L'Europe est l'objet de critique préféré de presque tous les mouvements populistes. En substance : «l'Europe de Bruxelles», détachée du peuple, «récupère» de l'argent jamais redistribué. Elle «force» la libéralisation des services publics et «efface» les frontières nationales. Autant d'arguments fondés sur des mythes qu'utilisent les partis populistes européens. Pourtant, le RN, ancien Front National, n'a pas toujours été europhobe. A sa création en 1972, l'Europe est considéré comme un «lent agrégat dont l'Histoire fut le ciment» (1). Le virage antieuropéen de certains partis date des années 90 et 2000. La construction devient l'outil du capitalisme américain. Selon Olivier Guez, «le populisme est une réaction à la mondialisation». Il a été renforcé par la crise économique en 2008 et celle migratoire de 2015. Selon le Cevipof, 63% des personnes interrogées considèrent «qu'il y a trop d'immigrés en France».
Même le parti présidentiel utilise la rhétorique populiste. «Nous sommes des vrais populistes, nous sommes avec le peuple», dit le président de la République sur BFMTV en novembre 2018. Emmanuel Macron a été élu sur la promesse d'un «nouveau monde». Il rompt avec «l'ancien», une stratégie de polarisation proche de celle des populistes qu'il combat. En Europe, ils font des scores pendant les élections. Le Jobbik a obtenu 20,3% des voix aux législatives hongroises de 2014, le Perussuomalaiset finlandais 17,6% des voix aux législatives de 2015, entre 14 et 24% pour l'Alternative für Deutschland aux élections régionales de 2016 et le FPÖ autrichien a convaincu 35,1 % des autrichiens au premier tour des présidentielles d'avril 2016. Une porte ouverte vers le gouvernement.

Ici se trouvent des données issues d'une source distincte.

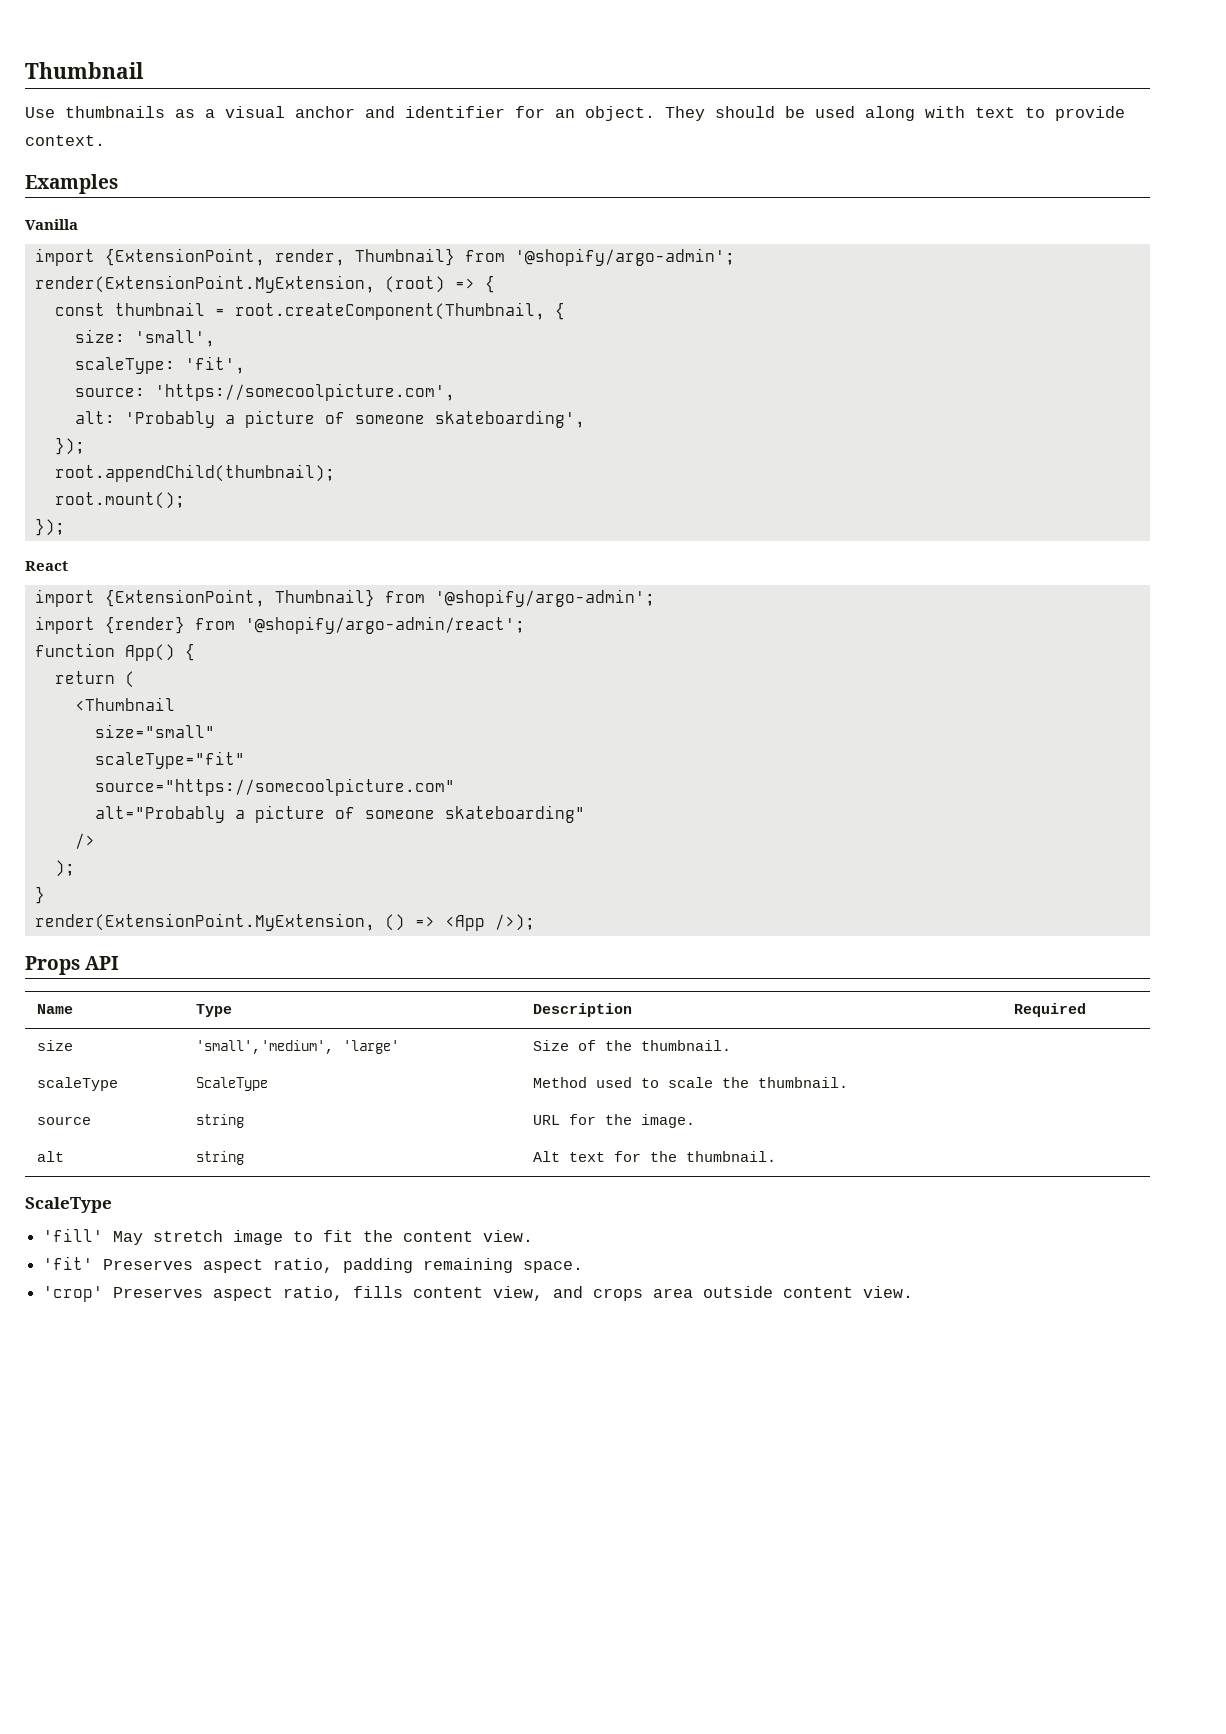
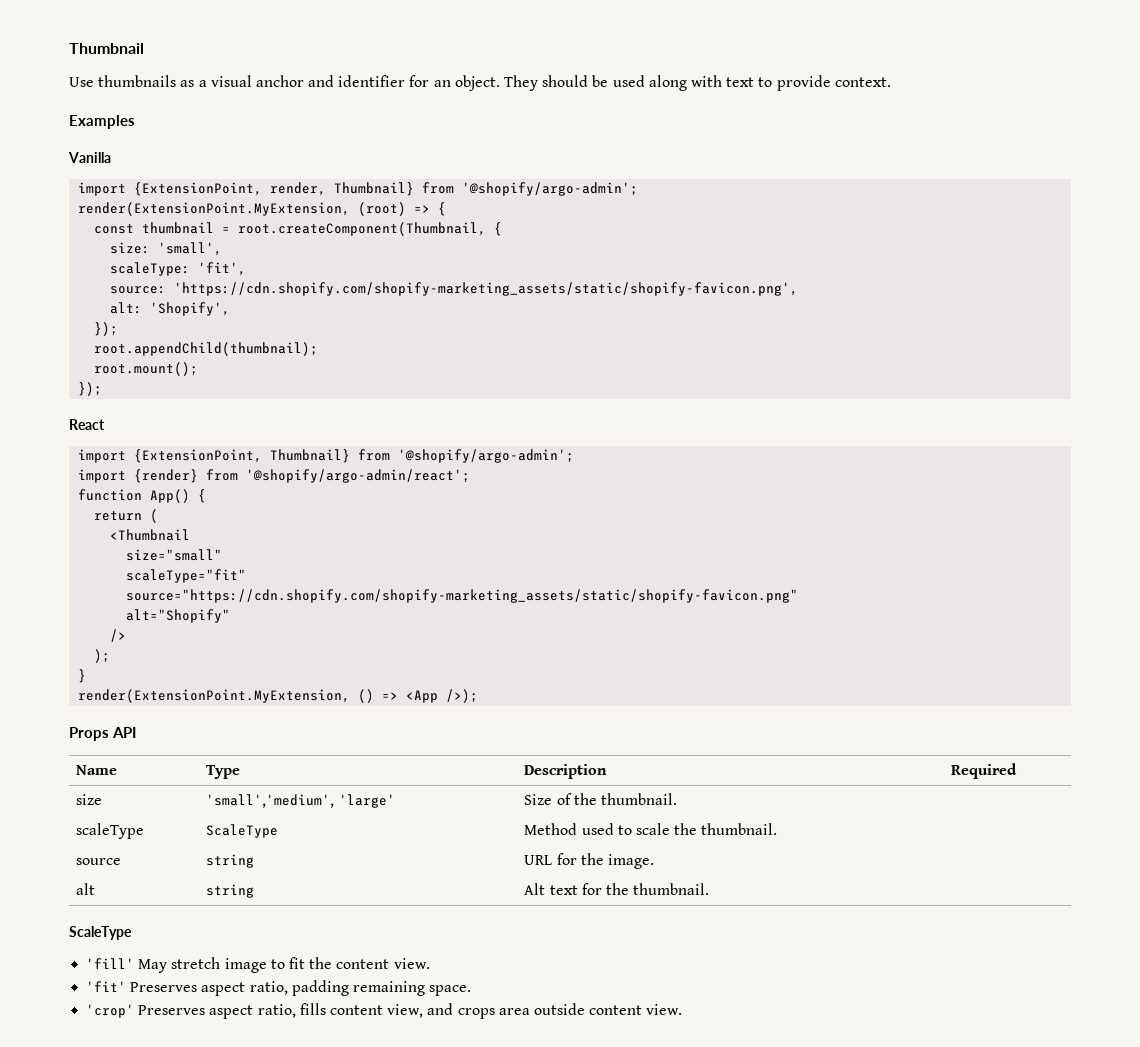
[154,383,455,401] 'https://somecoolpicture.com', -> [174,282,799,296] 'https://cdn.shopify.com/shopify-marketing_assets/static/shopify-favicon.png',
[124,410,585,428] 'Probably a picture of someone skateboarding', -> [150,302,231,316] 'Shopify',
[94,778,455,796] [94,805,585,823] source="https://somecoolpicture.com" // alt="Probably a picture of someone skateboarding" -> [126,589,799,603] [126,609,231,623] source="https://cdn.shopify.com/shopify-marketing_assets/static/shopify-favicon.png" // alt="Shopify"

Cette tendance aboutira-t-elle, en France, à la prise du pouvoir par un parti populiste? C'est la thèse défendue par le journaliste Roberto Saviano, lors d'une conférence organisée par Le Monde le 7 octobre 2018. Son analyse : délitement du système politique, explosion du bipartisme traditionnel, décrédibilisation complète des partis politiques. 9% des Français interrogés font confiance aux partis politiques, selon le Cevipof. Saviano parle de l'Italie comme d'un «laboratoire politique», précurseur des évolutions sur le continent européen. La décomposition et le pourrissement du système politique italien seraient donc prémonitoires de la situation dans l'hexagone. «Regardez ce qui se passe en Italie : c'est votre avenir».
(1) Pascal Perrineau, «L’Europe au miroir du national populisme», «Cités» n° 71, Presses Universitaires de France, 2017.